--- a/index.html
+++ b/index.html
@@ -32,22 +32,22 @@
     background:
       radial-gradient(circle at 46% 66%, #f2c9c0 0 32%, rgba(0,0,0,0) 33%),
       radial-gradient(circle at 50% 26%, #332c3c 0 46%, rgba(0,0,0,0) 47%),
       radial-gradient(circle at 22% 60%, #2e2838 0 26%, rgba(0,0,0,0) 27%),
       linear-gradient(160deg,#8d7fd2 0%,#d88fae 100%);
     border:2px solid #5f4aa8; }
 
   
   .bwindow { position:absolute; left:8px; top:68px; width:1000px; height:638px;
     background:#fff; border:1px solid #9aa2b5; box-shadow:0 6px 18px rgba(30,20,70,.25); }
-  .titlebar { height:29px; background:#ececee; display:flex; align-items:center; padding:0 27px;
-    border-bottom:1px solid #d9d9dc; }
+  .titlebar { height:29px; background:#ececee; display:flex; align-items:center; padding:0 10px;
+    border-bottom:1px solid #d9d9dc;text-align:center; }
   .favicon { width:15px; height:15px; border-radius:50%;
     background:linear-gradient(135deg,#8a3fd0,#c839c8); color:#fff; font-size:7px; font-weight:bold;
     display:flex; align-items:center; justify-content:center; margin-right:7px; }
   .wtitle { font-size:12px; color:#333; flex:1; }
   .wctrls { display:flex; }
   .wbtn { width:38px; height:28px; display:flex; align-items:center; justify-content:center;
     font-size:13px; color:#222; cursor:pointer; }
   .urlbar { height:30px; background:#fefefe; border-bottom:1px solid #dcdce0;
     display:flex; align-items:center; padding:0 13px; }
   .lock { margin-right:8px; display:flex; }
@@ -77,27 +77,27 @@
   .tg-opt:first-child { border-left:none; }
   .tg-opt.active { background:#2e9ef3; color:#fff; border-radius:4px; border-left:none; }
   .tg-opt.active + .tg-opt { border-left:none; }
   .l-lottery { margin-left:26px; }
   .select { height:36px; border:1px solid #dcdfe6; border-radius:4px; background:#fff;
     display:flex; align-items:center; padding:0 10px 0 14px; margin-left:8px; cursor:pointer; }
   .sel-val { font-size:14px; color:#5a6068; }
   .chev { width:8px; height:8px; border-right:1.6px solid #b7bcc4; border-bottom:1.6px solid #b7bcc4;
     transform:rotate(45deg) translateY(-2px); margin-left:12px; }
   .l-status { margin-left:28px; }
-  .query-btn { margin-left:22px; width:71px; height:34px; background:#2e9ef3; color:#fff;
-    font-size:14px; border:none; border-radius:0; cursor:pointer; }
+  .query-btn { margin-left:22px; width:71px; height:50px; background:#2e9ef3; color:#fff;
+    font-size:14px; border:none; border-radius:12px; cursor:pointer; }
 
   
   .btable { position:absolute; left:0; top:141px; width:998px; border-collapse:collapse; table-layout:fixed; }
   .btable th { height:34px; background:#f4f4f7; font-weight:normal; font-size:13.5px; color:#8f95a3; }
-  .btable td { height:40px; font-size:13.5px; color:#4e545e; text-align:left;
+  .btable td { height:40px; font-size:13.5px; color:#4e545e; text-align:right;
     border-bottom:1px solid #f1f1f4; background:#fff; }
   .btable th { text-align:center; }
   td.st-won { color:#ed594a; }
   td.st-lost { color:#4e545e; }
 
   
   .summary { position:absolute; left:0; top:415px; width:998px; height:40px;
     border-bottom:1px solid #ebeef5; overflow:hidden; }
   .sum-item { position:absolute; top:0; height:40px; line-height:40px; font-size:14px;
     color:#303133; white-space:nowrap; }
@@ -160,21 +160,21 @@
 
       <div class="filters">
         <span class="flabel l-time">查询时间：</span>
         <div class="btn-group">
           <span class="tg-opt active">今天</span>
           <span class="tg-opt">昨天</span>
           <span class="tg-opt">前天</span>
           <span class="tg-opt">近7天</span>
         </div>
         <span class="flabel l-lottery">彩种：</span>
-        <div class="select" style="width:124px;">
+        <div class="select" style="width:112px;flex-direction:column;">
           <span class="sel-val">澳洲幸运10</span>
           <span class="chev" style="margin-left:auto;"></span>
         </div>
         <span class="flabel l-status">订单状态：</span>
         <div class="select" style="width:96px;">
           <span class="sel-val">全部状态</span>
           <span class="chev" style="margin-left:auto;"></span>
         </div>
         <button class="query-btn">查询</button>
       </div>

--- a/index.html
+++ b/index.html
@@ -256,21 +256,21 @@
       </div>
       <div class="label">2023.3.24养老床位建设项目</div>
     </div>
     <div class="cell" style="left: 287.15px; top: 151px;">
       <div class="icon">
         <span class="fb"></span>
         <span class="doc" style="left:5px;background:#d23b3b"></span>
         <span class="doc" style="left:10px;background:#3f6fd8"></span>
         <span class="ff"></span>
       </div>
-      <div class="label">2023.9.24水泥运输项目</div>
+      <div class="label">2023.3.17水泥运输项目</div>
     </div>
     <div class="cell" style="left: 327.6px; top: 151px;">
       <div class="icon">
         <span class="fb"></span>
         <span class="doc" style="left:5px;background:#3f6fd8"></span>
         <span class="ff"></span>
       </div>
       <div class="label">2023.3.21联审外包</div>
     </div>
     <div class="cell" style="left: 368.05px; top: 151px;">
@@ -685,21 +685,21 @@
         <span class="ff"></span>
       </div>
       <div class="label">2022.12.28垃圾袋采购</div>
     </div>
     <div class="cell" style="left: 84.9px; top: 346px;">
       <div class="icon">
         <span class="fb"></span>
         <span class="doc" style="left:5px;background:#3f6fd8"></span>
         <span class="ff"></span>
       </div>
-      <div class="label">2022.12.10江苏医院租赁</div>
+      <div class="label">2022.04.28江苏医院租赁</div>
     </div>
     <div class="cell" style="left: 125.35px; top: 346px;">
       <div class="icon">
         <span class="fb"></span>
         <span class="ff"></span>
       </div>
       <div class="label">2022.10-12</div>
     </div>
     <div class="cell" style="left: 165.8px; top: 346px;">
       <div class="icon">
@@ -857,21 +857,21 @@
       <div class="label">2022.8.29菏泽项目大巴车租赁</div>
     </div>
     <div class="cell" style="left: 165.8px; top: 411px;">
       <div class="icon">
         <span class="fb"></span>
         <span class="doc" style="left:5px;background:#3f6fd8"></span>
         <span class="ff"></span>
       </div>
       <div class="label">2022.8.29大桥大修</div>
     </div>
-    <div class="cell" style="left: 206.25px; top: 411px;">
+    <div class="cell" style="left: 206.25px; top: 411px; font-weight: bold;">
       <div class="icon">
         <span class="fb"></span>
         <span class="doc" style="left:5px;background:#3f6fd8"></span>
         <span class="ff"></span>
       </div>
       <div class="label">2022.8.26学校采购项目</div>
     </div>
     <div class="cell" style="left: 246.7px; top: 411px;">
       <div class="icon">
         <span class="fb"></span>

# # # # # # #

Retype the records that precede this task, keeping them exactly the same.

--- a/index.html
+++ b/index.html
@@ -32,22 +32,22 @@
     background:
       radial-gradient(circle at 46% 66%, #f2c9c0 0 32%, rgba(0,0,0,0) 33%),
       radial-gradient(circle at 50% 26%, #332c3c 0 46%, rgba(0,0,0,0) 47%),
       radial-gradient(circle at 22% 60%, #2e2838 0 26%, rgba(0,0,0,0) 27%),
       linear-gradient(160deg,#8d7fd2 0%,#d88fae 100%);
     border:2px solid #5f4aa8; }
 
   
   .bwindow { position:absolute; left:8px; top:68px; width:1000px; height:638px;
     background:#fff; border:1px solid #9aa2b5; box-shadow:0 6px 18px rgba(30,20,70,.25); }
-  .titlebar { height:29px; background:#ececee; display:flex; align-items:center; padding:0 27px;
-    border-bottom:1px solid #d9d9dc; }
+  .titlebar { height:29px; background:#ececee; display:flex; align-items:center; padding:0 10px;
+    border-bottom:1px solid #d9d9dc;text-align:center; }
   .favicon { width:15px; height:15px; border-radius:50%;
     background:linear-gradient(135deg,#8a3fd0,#c839c8); color:#fff; font-size:7px; font-weight:bold;
     display:flex; align-items:center; justify-content:center; margin-right:7px; }
   .wtitle { font-size:12px; color:#333; flex:1; }
   .wctrls { display:flex; }
   .wbtn { width:38px; height:28px; display:flex; align-items:center; justify-content:center;
     font-size:13px; color:#222; cursor:pointer; }
   .urlbar { height:30px; background:#fefefe; border-bottom:1px solid #dcdce0;
     display:flex; align-items:center; padding:0 13px; }
   .lock { margin-right:8px; display:flex; }
@@ -77,27 +77,27 @@
   .tg-opt:first-child { border-left:none; }
   .tg-opt.active { background:#2e9ef3; color:#fff; border-radius:4px; border-left:none; }
   .tg-opt.active + .tg-opt { border-left:none; }
   .l-lottery { margin-left:26px; }
   .select { height:36px; border:1px solid #dcdfe6; border-radius:4px; background:#fff;
     display:flex; align-items:center; padding:0 10px 0 14px; margin-left:8px; cursor:pointer; }
   .sel-val { font-size:14px; color:#5a6068; }
   .chev { width:8px; height:8px; border-right:1.6px solid #b7bcc4; border-bottom:1.6px solid #b7bcc4;
     transform:rotate(45deg) translateY(-2px); margin-left:12px; }
   .l-status { margin-left:28px; }
-  .query-btn { margin-left:22px; width:71px; height:34px; background:#2e9ef3; color:#fff;
-    font-size:14px; border:none; border-radius:0; cursor:pointer; }
+  .query-btn { margin-left:22px; width:71px; height:50px; background:#2e9ef3; color:#fff;
+    font-size:14px; border:none; border-radius:12px; cursor:pointer; }
 
   
   .btable { position:absolute; left:0; top:141px; width:998px; border-collapse:collapse; table-layout:fixed; }
   .btable th { height:34px; background:#f4f4f7; font-weight:normal; font-size:13.5px; color:#8f95a3; }
-  .btable td { height:40px; font-size:13.5px; color:#4e545e; text-align:left;
+  .btable td { height:40px; font-size:13.5px; color:#4e545e; text-align:right;
     border-bottom:1px solid #f1f1f4; background:#fff; }
   .btable th { text-align:center; }
   td.st-won { color:#ed594a; }
   td.st-lost { color:#4e545e; }
 
   
   .summary { position:absolute; left:0; top:415px; width:998px; height:40px;
     border-bottom:1px solid #ebeef5; overflow:hidden; }
   .sum-item { position:absolute; top:0; height:40px; line-height:40px; font-size:14px;
     color:#303133; white-space:nowrap; }
@@ -160,21 +160,21 @@
 
       <div class="filters">
         <span class="flabel l-time">查询时间：</span>
         <div class="btn-group">
           <span class="tg-opt active">今天</span>
           <span class="tg-opt">昨天</span>
           <span class="tg-opt">前天</span>
           <span class="tg-opt">近7天</span>
         </div>
         <span class="flabel l-lottery">彩种：</span>
-        <div class="select" style="width:124px;">
+        <div class="select" style="width:112px;flex-direction:column;">
           <span class="sel-val">澳洲幸运10</span>
           <span class="chev" style="margin-left:auto;"></span>
         </div>
         <span class="flabel l-status">订单状态：</span>
         <div class="select" style="width:96px;">
           <span class="sel-val">全部状态</span>
           <span class="chev" style="margin-left:auto;"></span>
         </div>
         <button class="query-btn">查询</button>
       </div>

--- a/index.html
+++ b/index.html
@@ -256,21 +256,21 @@
       </div>
       <div class="label">2023.3.24养老床位建设项目</div>
     </div>
     <div class="cell" style="left: 287.15px; top: 151px;">
       <div class="icon">
         <span class="fb"></span>
         <span class="doc" style="left:5px;background:#d23b3b"></span>
         <span class="doc" style="left:10px;background:#3f6fd8"></span>
         <span class="ff"></span>
       </div>
-      <div class="label">2023.9.24水泥运输项目</div>
+      <div class="label">2023.3.17水泥运输项目</div>
     </div>
     <div class="cell" style="left: 327.6px; top: 151px;">
       <div class="icon">
         <span class="fb"></span>
         <span class="doc" style="left:5px;background:#3f6fd8"></span>
         <span class="ff"></span>
       </div>
       <div class="label">2023.3.21联审外包</div>
     </div>
     <div class="cell" style="left: 368.05px; top: 151px;">
@@ -685,21 +685,21 @@
         <span class="ff"></span>
       </div>
       <div class="label">2022.12.28垃圾袋采购</div>
     </div>
     <div class="cell" style="left: 84.9px; top: 346px;">
       <div class="icon">
         <span class="fb"></span>
         <span class="doc" style="left:5px;background:#3f6fd8"></span>
         <span class="ff"></span>
       </div>
-      <div class="label">2022.12.10江苏医院租赁</div>
+      <div class="label">2022.04.28江苏医院租赁</div>
     </div>
     <div class="cell" style="left: 125.35px; top: 346px;">
       <div class="icon">
         <span class="fb"></span>
         <span class="ff"></span>
       </div>
       <div class="label">2022.10-12</div>
     </div>
     <div class="cell" style="left: 165.8px; top: 346px;">
       <div class="icon">
@@ -857,21 +857,21 @@
       <div class="label">2022.8.29菏泽项目大巴车租赁</div>
     </div>
     <div class="cell" style="left: 165.8px; top: 411px;">
       <div class="icon">
         <span class="fb"></span>
         <span class="doc" style="left:5px;background:#3f6fd8"></span>
         <span class="ff"></span>
       </div>
       <div class="label">2022.8.29大桥大修</div>
     </div>
-    <div class="cell" style="left: 206.25px; top: 411px;">
+    <div class="cell" style="left: 206.25px; top: 411px; font-weight: bold;">
       <div class="icon">
         <span class="fb"></span>
         <span class="doc" style="left:5px;background:#3f6fd8"></span>
         <span class="ff"></span>
       </div>
       <div class="label">2022.8.26学校采购项目</div>
     </div>
     <div class="cell" style="left: 246.7px; top: 411px;">
       <div class="icon">
         <span class="fb"></span>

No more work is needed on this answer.